This would have further been confirmed by the fact that the configuration at the oxazoline ring is specified to be "4R trans" in the application as originally filed (page 2, lines 4, 5 and page 11, lines 7, 8). The term "trans" in this context can only be intended to denote the relative arrangement on opposite sides of the ring of a substituent at position 4 and a substituent at position 5. The skilled person would therefore note a further contradiction, since the designation "trans" does not make any chemical sense for the structure depicted for formula (i) as originally filed, owing to the presence of two substituents at position 4.

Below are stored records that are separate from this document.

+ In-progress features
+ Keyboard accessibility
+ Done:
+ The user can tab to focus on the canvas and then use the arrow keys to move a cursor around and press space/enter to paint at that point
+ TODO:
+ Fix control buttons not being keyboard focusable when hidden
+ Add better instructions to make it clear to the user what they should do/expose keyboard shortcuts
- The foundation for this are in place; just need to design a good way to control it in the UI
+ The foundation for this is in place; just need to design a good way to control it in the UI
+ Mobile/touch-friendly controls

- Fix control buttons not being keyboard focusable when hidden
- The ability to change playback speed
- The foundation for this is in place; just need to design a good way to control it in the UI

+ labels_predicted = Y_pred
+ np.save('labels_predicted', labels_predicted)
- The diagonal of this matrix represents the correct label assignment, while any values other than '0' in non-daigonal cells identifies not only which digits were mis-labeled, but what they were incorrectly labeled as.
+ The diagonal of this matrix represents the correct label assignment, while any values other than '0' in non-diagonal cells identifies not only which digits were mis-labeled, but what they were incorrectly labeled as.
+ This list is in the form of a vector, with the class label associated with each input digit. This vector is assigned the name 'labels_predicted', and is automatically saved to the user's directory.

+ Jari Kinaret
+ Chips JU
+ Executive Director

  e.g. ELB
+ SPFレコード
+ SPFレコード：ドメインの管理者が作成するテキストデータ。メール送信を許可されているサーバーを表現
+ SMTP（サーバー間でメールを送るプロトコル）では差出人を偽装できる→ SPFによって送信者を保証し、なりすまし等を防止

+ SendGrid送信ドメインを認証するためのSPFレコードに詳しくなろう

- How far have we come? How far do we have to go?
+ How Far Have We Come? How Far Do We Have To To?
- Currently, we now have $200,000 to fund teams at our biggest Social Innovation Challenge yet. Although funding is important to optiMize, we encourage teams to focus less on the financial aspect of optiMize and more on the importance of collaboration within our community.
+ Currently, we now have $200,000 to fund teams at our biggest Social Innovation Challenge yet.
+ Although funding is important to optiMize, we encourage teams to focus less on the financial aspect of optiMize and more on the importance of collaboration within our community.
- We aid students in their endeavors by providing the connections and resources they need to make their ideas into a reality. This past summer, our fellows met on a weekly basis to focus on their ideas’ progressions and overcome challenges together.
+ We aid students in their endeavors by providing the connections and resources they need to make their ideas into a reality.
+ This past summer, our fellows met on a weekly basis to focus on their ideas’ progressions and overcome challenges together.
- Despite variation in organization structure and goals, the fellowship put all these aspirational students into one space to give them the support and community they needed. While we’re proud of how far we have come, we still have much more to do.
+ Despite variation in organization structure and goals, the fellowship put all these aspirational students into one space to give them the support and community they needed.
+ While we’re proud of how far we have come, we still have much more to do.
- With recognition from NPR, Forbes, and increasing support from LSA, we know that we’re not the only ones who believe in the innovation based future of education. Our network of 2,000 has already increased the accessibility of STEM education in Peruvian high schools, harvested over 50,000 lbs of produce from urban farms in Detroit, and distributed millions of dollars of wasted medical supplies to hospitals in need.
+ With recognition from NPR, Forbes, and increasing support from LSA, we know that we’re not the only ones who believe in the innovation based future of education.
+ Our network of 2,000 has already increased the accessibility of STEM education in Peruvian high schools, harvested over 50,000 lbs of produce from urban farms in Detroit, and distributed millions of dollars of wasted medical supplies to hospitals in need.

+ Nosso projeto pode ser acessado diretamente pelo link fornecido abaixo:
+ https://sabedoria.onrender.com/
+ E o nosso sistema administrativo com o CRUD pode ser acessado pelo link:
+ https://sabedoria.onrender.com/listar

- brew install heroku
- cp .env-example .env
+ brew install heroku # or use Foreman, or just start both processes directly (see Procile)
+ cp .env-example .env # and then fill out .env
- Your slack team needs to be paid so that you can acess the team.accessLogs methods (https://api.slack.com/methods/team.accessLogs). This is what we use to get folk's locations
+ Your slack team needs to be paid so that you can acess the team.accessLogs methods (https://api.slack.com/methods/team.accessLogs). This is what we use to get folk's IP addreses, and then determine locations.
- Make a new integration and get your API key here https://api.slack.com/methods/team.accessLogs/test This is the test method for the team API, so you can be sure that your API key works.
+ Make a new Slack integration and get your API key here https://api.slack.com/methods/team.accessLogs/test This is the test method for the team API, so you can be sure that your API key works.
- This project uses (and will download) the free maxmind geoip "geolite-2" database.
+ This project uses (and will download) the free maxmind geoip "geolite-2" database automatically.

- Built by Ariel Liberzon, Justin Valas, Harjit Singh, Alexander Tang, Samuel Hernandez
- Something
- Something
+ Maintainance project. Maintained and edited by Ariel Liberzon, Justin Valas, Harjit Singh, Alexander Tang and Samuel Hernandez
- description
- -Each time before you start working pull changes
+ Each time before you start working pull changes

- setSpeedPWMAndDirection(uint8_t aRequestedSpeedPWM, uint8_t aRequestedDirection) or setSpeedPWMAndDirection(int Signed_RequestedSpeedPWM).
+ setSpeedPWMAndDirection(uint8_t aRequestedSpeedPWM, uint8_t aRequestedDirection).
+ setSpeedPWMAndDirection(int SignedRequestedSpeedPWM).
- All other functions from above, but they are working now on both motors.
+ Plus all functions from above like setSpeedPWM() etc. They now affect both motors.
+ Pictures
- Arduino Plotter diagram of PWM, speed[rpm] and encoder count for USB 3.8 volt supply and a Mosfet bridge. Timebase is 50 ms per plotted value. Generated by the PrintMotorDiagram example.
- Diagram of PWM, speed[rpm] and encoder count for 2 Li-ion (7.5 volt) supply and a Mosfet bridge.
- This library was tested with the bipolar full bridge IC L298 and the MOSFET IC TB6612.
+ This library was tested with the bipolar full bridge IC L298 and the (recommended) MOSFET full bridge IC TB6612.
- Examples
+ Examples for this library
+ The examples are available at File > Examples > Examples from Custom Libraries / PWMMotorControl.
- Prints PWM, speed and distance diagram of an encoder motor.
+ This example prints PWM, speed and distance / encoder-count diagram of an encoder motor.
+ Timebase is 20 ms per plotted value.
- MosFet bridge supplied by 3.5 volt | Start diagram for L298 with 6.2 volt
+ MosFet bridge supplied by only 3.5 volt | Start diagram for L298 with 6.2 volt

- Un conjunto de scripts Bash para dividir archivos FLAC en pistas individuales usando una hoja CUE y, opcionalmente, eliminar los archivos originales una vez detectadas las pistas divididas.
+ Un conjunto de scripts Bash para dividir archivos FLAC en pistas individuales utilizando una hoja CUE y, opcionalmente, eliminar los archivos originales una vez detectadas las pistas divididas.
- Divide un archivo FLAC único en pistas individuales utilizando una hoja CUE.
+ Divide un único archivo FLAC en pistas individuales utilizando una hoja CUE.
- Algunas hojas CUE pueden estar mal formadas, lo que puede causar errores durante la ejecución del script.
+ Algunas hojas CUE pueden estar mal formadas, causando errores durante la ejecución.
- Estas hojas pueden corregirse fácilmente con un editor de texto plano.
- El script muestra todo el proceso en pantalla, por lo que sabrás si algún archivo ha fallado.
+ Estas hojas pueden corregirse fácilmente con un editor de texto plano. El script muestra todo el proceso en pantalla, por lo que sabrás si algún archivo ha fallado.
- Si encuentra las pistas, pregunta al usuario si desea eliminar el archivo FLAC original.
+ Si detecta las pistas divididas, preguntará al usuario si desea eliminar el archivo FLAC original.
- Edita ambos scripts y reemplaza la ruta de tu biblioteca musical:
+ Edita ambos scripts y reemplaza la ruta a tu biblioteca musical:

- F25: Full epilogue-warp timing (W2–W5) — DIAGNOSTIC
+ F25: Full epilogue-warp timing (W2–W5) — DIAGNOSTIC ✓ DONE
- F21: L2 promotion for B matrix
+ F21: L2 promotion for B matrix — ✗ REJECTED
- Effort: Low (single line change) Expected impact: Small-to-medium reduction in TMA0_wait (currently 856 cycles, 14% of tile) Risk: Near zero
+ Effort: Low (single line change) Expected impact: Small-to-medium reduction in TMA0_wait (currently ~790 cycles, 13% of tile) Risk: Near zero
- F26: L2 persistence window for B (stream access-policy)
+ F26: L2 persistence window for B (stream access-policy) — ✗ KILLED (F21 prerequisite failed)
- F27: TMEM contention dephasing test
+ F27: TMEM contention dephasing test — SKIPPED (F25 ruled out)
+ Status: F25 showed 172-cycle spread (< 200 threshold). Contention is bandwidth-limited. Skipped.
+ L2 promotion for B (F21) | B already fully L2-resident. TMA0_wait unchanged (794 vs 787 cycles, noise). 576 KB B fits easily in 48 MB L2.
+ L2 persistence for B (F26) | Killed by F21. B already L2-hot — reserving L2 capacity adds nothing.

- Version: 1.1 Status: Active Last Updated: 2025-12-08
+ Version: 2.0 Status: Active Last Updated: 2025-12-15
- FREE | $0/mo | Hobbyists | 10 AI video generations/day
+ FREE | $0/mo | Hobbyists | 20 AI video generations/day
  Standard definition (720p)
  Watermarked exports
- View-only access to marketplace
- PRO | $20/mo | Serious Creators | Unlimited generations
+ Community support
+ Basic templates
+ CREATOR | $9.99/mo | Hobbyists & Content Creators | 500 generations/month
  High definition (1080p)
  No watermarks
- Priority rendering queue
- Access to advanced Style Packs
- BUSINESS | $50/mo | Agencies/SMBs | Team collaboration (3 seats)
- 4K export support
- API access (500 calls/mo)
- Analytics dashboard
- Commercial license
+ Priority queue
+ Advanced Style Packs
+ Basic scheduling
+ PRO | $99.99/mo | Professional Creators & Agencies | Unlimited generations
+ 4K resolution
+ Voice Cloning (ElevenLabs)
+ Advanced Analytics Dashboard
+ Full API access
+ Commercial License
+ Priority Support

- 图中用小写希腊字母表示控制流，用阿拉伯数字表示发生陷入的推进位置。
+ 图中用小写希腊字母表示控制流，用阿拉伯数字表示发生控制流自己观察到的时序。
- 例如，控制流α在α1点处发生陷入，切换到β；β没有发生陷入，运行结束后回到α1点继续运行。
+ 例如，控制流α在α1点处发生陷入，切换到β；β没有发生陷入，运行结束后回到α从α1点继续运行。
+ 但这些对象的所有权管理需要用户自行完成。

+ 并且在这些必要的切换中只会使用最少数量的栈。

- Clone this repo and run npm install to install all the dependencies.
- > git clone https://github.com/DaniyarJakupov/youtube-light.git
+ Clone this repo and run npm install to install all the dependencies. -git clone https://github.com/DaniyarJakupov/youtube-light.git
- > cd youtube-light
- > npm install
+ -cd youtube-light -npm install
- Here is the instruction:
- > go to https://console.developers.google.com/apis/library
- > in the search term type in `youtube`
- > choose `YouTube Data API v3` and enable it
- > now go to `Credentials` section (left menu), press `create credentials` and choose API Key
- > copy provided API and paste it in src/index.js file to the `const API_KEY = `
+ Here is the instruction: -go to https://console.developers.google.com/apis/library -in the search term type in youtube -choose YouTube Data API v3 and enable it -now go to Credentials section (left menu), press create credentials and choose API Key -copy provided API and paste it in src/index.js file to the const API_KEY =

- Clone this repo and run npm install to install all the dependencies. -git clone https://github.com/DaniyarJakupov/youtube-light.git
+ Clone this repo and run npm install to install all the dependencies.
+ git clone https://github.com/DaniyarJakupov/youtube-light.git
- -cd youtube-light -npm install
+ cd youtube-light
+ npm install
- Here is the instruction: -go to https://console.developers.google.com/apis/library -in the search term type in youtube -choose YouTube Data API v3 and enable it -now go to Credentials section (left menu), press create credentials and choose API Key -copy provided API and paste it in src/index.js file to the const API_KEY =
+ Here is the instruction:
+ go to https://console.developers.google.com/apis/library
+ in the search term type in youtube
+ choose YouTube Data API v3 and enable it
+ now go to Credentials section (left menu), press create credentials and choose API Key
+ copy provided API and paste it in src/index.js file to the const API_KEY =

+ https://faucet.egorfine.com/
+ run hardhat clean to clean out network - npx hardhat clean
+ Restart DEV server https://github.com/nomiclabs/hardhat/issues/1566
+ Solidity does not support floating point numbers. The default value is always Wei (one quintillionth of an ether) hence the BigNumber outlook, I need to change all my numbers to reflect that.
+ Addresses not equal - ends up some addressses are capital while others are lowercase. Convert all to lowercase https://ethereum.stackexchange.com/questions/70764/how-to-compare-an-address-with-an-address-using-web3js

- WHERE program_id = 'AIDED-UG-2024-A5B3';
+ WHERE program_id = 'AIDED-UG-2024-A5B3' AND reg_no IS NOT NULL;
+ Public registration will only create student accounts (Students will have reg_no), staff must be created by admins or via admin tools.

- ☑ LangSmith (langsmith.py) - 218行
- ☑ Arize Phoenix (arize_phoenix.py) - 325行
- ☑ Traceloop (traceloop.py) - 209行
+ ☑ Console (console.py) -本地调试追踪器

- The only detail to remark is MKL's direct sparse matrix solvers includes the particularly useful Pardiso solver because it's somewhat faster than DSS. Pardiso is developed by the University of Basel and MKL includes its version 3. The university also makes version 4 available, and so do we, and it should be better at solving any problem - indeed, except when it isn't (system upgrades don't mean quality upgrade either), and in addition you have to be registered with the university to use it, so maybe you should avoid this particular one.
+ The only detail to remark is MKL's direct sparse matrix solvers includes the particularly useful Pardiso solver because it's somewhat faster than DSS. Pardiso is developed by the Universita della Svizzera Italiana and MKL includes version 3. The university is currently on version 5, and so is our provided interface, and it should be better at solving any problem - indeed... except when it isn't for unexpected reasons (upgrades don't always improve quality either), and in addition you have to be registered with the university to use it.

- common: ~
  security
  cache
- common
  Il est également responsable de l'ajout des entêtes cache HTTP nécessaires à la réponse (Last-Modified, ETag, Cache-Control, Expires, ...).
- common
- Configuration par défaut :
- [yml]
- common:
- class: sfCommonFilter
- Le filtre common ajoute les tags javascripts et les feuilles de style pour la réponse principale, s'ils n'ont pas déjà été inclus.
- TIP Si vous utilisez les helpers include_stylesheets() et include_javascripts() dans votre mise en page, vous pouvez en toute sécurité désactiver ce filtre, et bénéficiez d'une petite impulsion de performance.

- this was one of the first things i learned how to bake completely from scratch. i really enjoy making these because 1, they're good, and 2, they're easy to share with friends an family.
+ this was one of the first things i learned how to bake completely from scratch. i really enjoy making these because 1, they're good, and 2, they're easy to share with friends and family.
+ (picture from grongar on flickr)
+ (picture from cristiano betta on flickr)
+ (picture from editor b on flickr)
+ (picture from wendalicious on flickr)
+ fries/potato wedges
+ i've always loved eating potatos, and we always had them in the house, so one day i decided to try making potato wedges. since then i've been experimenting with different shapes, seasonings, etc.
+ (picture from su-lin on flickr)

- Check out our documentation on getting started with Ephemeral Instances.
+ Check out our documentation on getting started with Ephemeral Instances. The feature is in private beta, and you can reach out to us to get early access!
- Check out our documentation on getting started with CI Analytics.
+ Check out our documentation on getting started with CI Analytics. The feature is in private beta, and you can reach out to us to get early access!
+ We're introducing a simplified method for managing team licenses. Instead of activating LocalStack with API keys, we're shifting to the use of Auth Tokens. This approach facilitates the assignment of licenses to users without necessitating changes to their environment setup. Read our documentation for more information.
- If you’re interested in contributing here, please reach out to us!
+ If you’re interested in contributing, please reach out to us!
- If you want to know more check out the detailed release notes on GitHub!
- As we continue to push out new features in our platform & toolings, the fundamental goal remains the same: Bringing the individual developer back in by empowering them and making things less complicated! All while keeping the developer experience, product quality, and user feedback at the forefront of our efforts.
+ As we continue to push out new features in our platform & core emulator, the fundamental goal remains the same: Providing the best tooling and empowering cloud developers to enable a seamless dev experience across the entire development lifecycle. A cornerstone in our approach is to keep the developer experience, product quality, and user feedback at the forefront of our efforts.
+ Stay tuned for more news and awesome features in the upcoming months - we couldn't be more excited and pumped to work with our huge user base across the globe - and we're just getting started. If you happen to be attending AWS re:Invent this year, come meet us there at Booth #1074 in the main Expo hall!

The respondent's argument that it could not be excluded that formula (i) as originally filed was in fact the intended structure owing to the use of the terms "analogs" and "comprising" is not convincing:
There is no mention whatsoever in the originally filed application of the presence of an oxidising agent or of the possibility of an additional oxidising step. It is noted that the error in the oxazoline formula is also present in the examples, where an oxidising agent is certainly not present. Moreover, the wording used in claim 1, step (b), namely, "reacting a compound of formula III, with a compound of the formula IV ... to obtain a compound of the formula I" (emphasis added) makes it clear that the compound of formula (i) is the direct product of the reaction between the compounds of formulae (III) and (IV) (see also page 3, lines 3 to 7). The skilled person would therefore recognise that an oxidation of the carbon atom at position 4 of the oxazoline ring was not intended and disregard this as being a chemical nonsense, particularly in view of the stated aim of providing "an efficient and economical process for preparing florfenicol" (application as originally filed, page 3, lines 8 to 10). As explained above, an oxazoline intermediate containing an H2N?N fragment would not be suited to this aim.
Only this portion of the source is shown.